# Prudential Ride London-Surrey 100... Beginners advice wanted



## C17rsf (25 Feb 2015)

As this is going to be my first time riding an event like this, I was wondering if I can call on people who have done it before and give me some advice on the following topics as a newbie guide:

Preparations - should I just train upto 3/4 of the distance as this seems to be suggested a lot
Equipment - What essentials do you think I will need, food, spares etc...
Security - Whats security like at toilet stops etc

And generally any other useful tips and tricks that you would think myself and maybe other newbies would benefit from..

Thanks in advance.


----------



## vickster (25 Feb 2015)

There's a big thread here (and others in that part of the forum)

https://www.cyclechat.net/threads/ridelondon-surrey-100-2015-anyone.162528/

Train as you feel comfortable. Buy if you've never ridden 100 miles in a day before, I would say do so, not least so there's not psychological concern about managing gne distance

Take a couple of inner tubes. Tyre levers, good pump. Multitool. Plenty of liquid to get you started as it could be hot. Snack stuff like jelly babies, flapjacks, banana, pork pie if of the more savoury persuasion. If you think you might use gels, try them out before, they can have an upsetting effect on gne stomach for some people, which could be a bad thing! Usual stuff really. 

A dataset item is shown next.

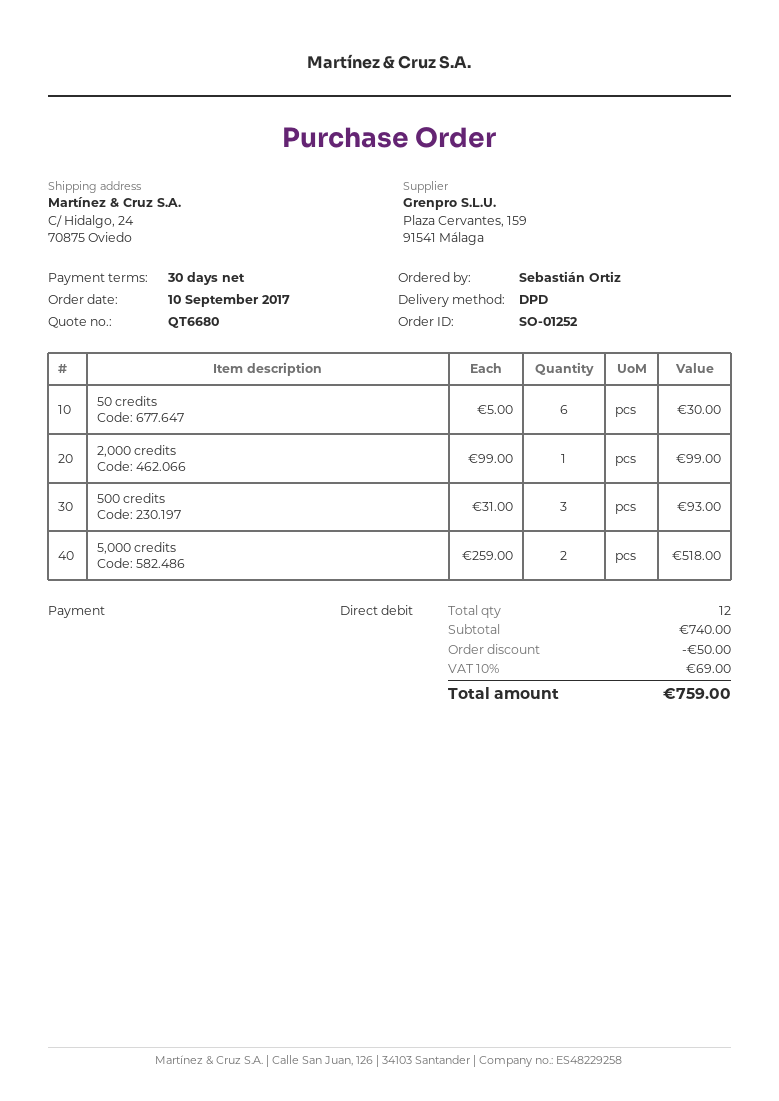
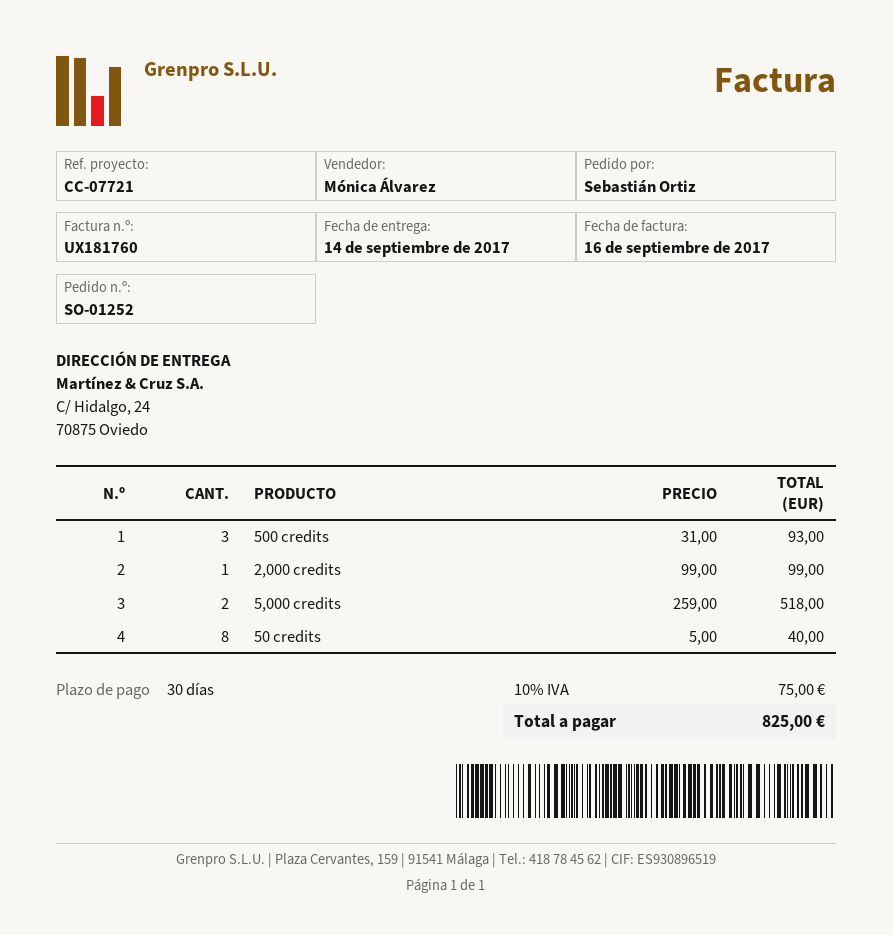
50 credits: 6 x 5.00 = 30.00 -> 8 x 5.00 = 40.00
discount: 50.00 -> none
tax: 10% = 69.00 -> 10% = 75.00
total: 759.00 -> 825.00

Security, take a lock, even though it's closed roads, pedestrians can get around. Bikes often go AWOL at sportives 

Have fun, it's not a race

I'm doing it too, having had to withdraw last year. I do however need to get on a bike again as I recently had knee surgery!

Have you sorted accommodation for the Saturday night?


----------



## C17rsf (25 Feb 2015)

thanks for that... 

i was searching ride100 and so that topic didnt show.. lol

Yeah I booked accommodation the other day, no chance of getting near Stratford though so gone down to the docklands near excel as someone suggested elsewhere, plus the price was better than near stratford.


----------



## Specialeyes (25 Feb 2015)

The food stops are really well stocked with free stuff of both sweet and savoury varieties, and massive, so you can travel relatively light.

Last year I stopped, refilled (and, erm, emptied  ) just once at what would have been half way. The closed roads and restricted access makes it feel more secure than a normal sportive. I didn't take a lock at all and left my strong lock in the official bag (which you collect inside the barriers and after the finish), along with a change of clothes etc. The only time I was off the bike was when it was outside the portaloo  at the stop. The strong lock was to chain it up for the after-ride pub session! Others' mileage may vary, as it were.

As for spares etc, definitely take a couple of tubes, as there were punctures galore, with all the sharps being washed onto the road, levers, pump and a multitool.

Above all, it's massive fun and a real treat to hammer around London, cheered on by thousands, on closed roads.


----------



## derrick (25 Feb 2015)

I think you need to get a couple of 100 mile rides in before hand, as said above normal tubes pump tire levers, there is plenty to eat and drink on the way, security can be a problem with toilet stops, do not leave garmins on the bike as a few got nicked last year.


----------



## Doobiesis (26 Feb 2015)

I'm also doing this - I have just started my training using the guide in the magazine. As its cadence based a lot of the days I've purchased a cadence sensor. 

If you follow that plan I don't feel you can go wrong. My longest rude to date has been 43 miles. It wasn't that difficult but I'm guessing 100 miles is mentally quite hard. 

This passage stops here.